It depends on whether each coeffcient was a separate parameter or if you have a parameter array (e.g., betas=pm.Normal("betas, dims="obs_id")). If they are separate, you could just do something along these lines:
mu_pp = (
post["a"] +
post["b1"] * xr.DataArray(predictor_1, dims=["obs_id"] +
post["b2"] * xr.DataArray(predictor_2, dims=["obs_id"] +
post["b3"] * xr.DataArray(predictor_3, dims=["obs_id"]
)
Following that example, however, it would be easier to just save the predicted means like this:
with pm.Model() as model_1:
a = pm.Normal("a", 0.0, 0.5)
b = pm.Normal("b", 0.0, 1.0)
mu = pm.Deterministic("mu", a + b * predictor_scaled)

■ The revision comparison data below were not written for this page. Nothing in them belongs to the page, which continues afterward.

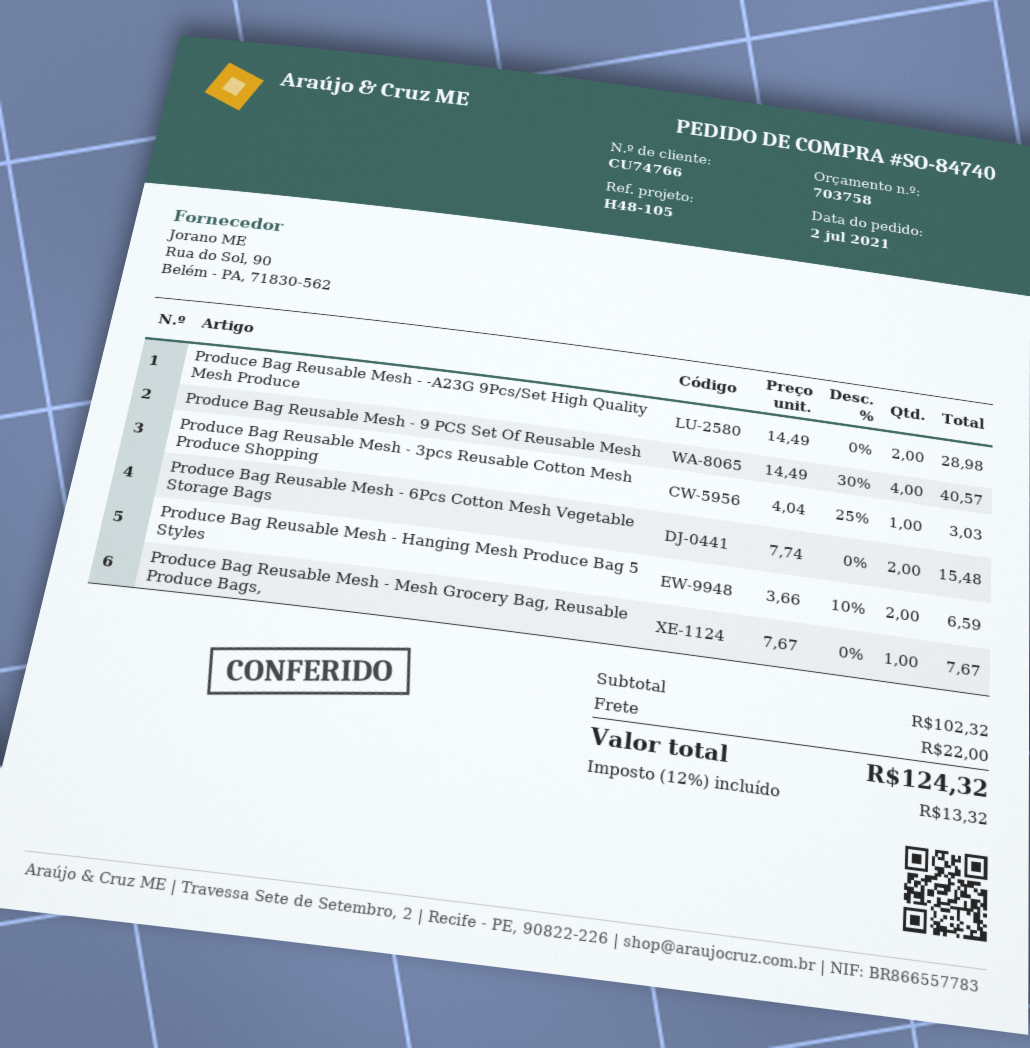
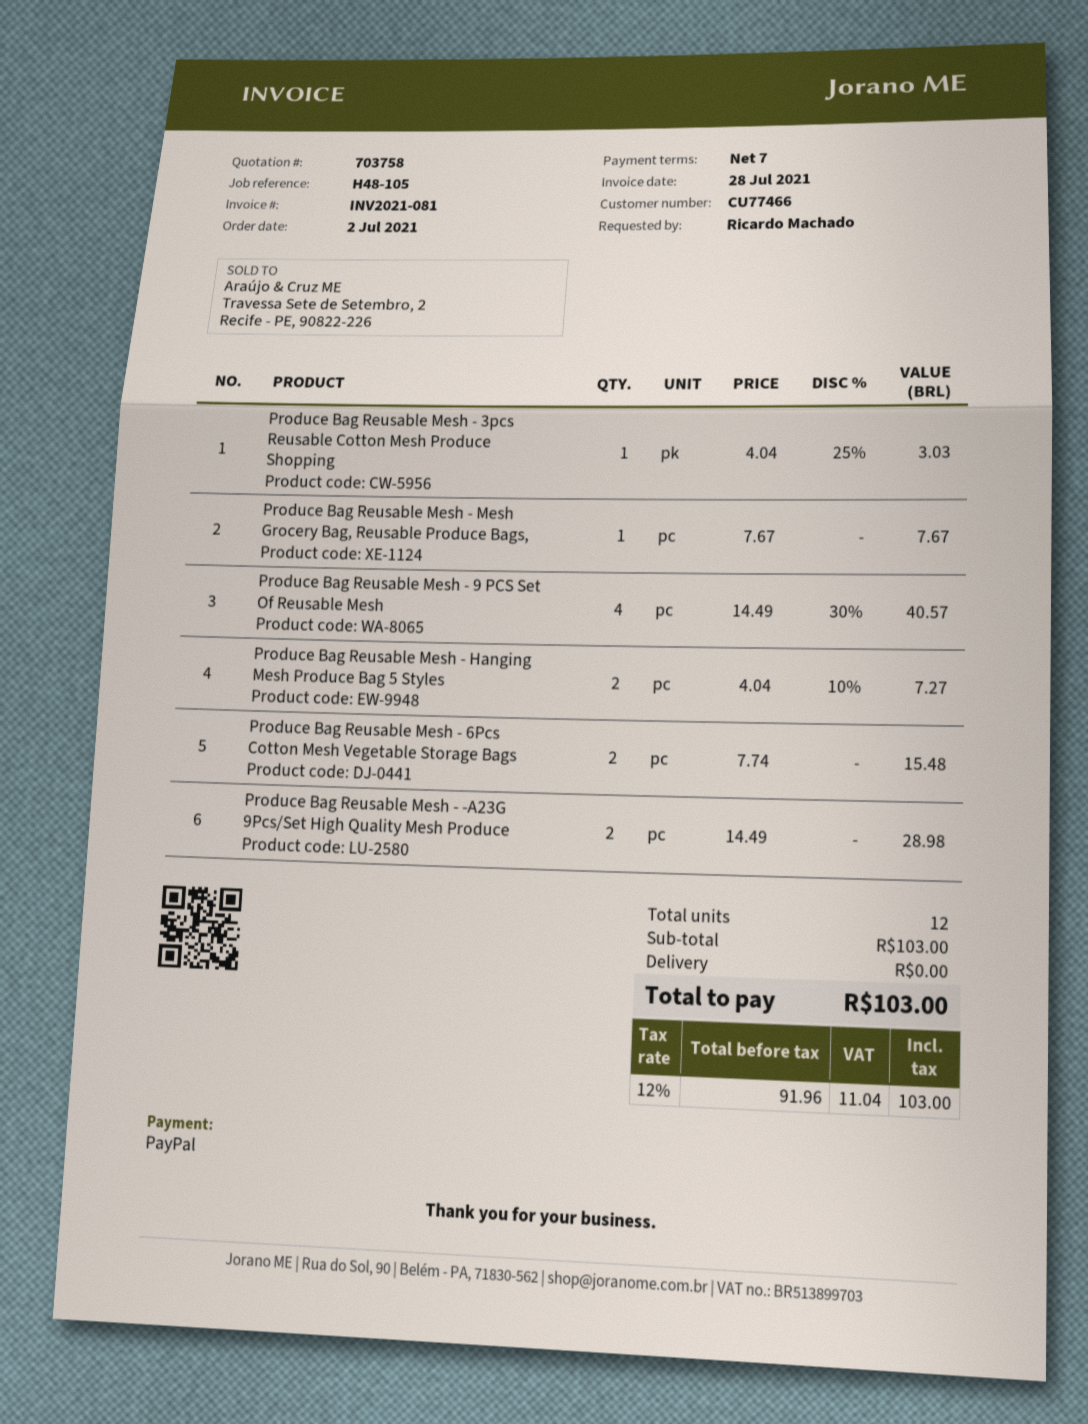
customer number: CU74766 -> CU77466
Produce Bag Reusable Mesh - Hanging Mesh Produce Bag 5 Styles: 2 x 3.66 - 10% = 6.59 -> 2 x 4.04 - 10% = 7.27
subtotal: 102.32 -> 103.00
shipping: 22.00 -> 0.00
tax: 12% = 13.32 -> 12% = 11.04
total: 124.32 -> 103.00

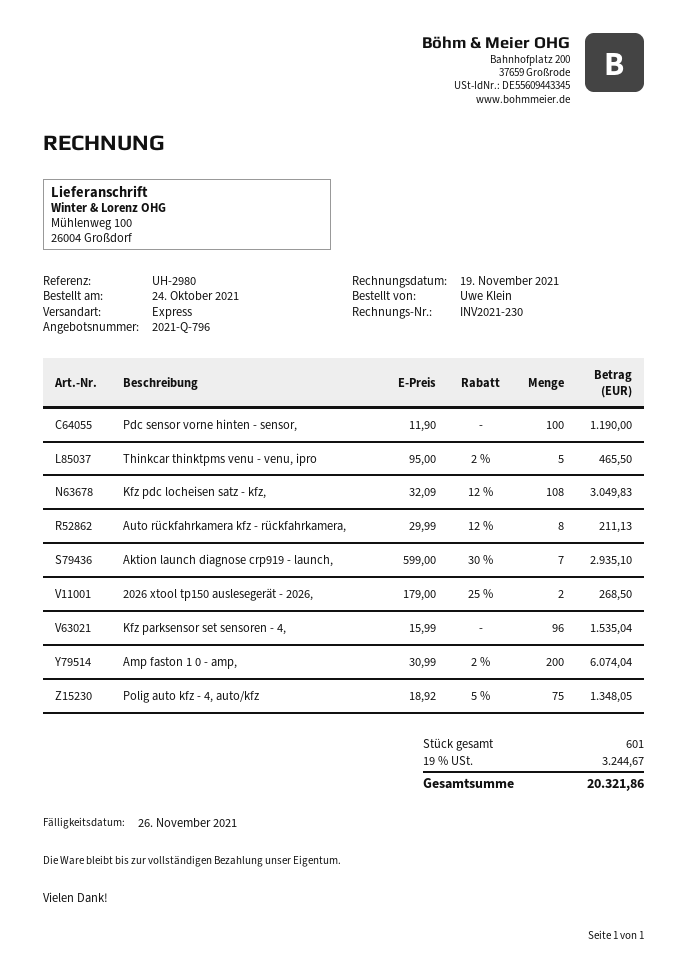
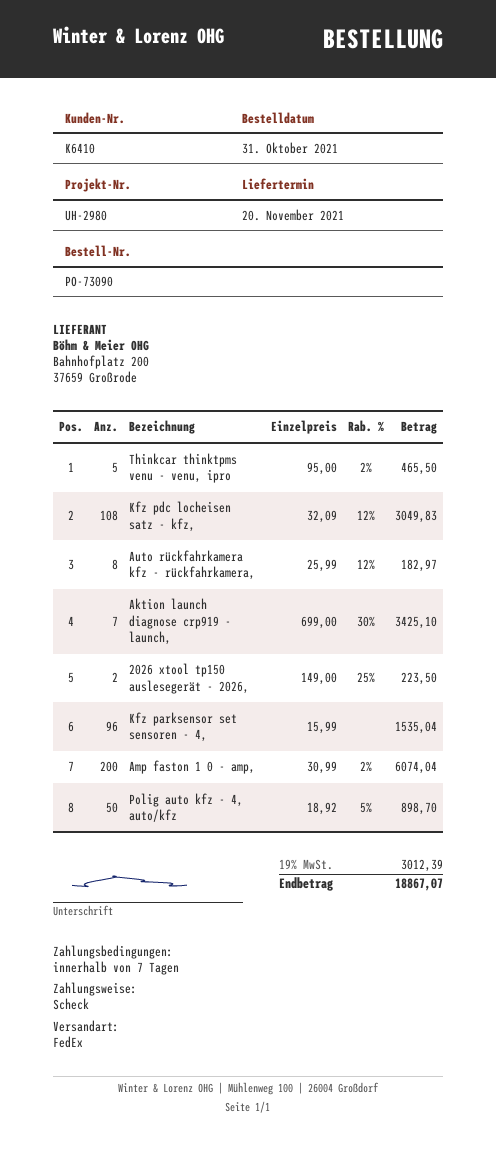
order date: 2021-10-24 -> 2021-10-31
shipping method: express -> FedEx
Pdc sensor vorne hinten - sensor,: 100 x 11.90 = 1190.00 -> none
Auto rückfahrkamera kfz - rückfahrkamera,: 8 x 29.99 - 12% = 211.13 -> 8 x 25.99 - 12% = 182.97
Aktion launch diagnose crp919 - launch,: 7 x 599.00 - 30% = 2935.10 -> 7 x 699.00 - 30% = 3425.10
2026 xtool tp150 auslesegerät - 2026,: 2 x 179.00 - 25% = 268.50 -> 2 x 149.00 - 25% = 223.50
Polig auto kfz - 4, auto/kfz: 75 x 18.92 - 5% = 1348.05 -> 50 x 18.92 - 5% = 898.70
tax: 19% = 3244.67 -> 19% = 3012.39
total: 20321.86 -> 18867.07

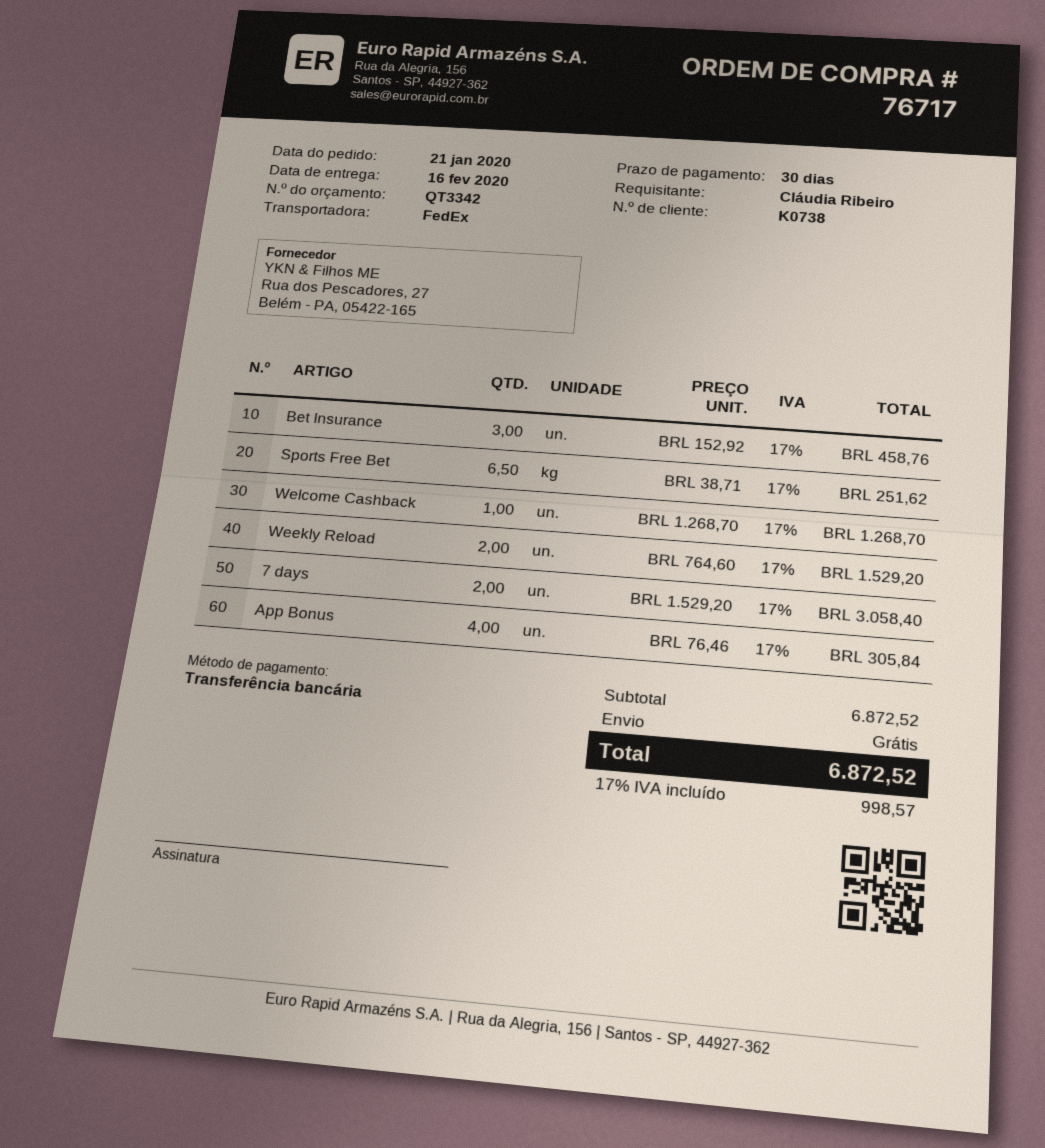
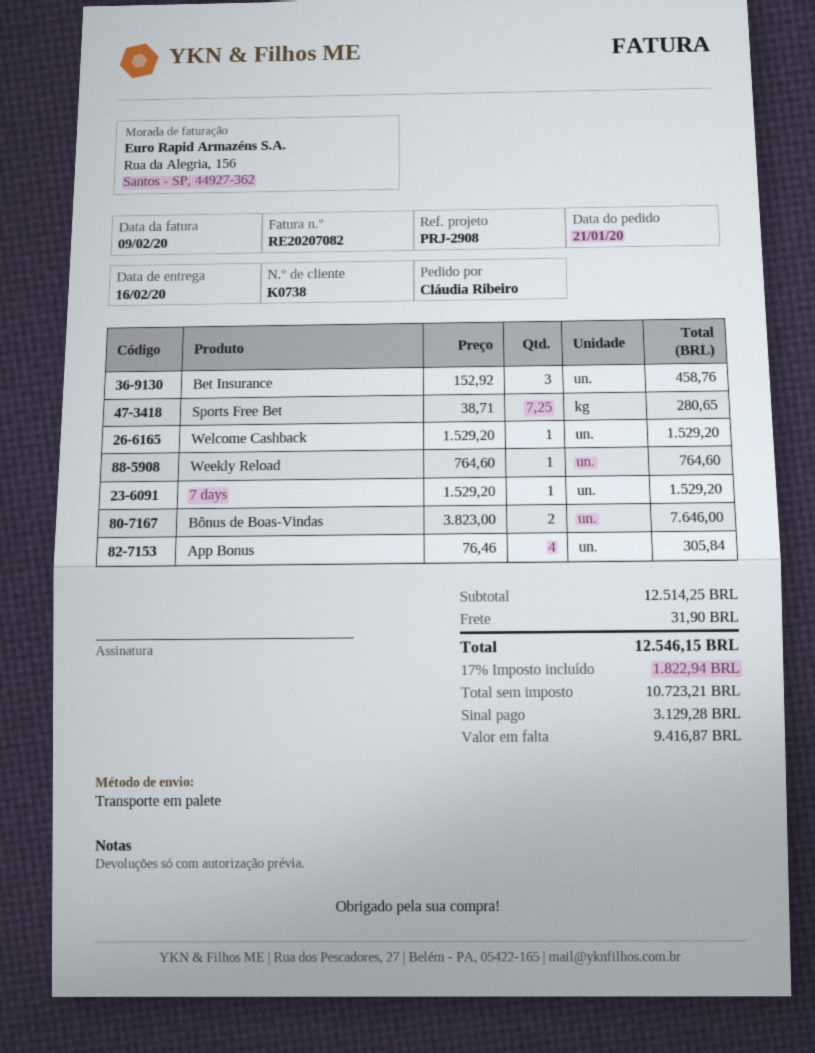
shipping method: FedEx -> pallet freight
Sports Free Bet: 6.5 x 38.71 = 251.62 -> 7.25 x 38.71 = 280.65
Welcome Cashback: 1 x 1268.70 = 1268.70 -> 1 x 1529.20 = 1529.20
Weekly Reload: 2 x 764.60 = 1529.20 -> 1 x 764.60 = 764.60
7 days: 2 x 1529.20 = 3058.40 -> 1 x 1529.20 = 1529.20
Bônus de Boas-Vindas: none -> 2 x 3823.00 = 7646.00
subtotal: 6872.52 -> 12514.25
shipping: 0.00 -> 31.90
tax: 17% = 998.57 -> 17% = 1822.94
total: 6872.52 -> 12546.15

sigma = pm.Exponential("sigma", 1.0)
pm.Normal("obs", mu=mu, sigma=sigma, observed=outcome_scaled)
idata = pm.sample_prior_predictive(samples=50, random_seed=rng)
And then you should be able to do something like this:
plt.scatter(predictor_scaled, post["mu"].mean(("chain", "draw")))
Not 100% on any of that code running as-is, but should get you started. If not, feel free to ask.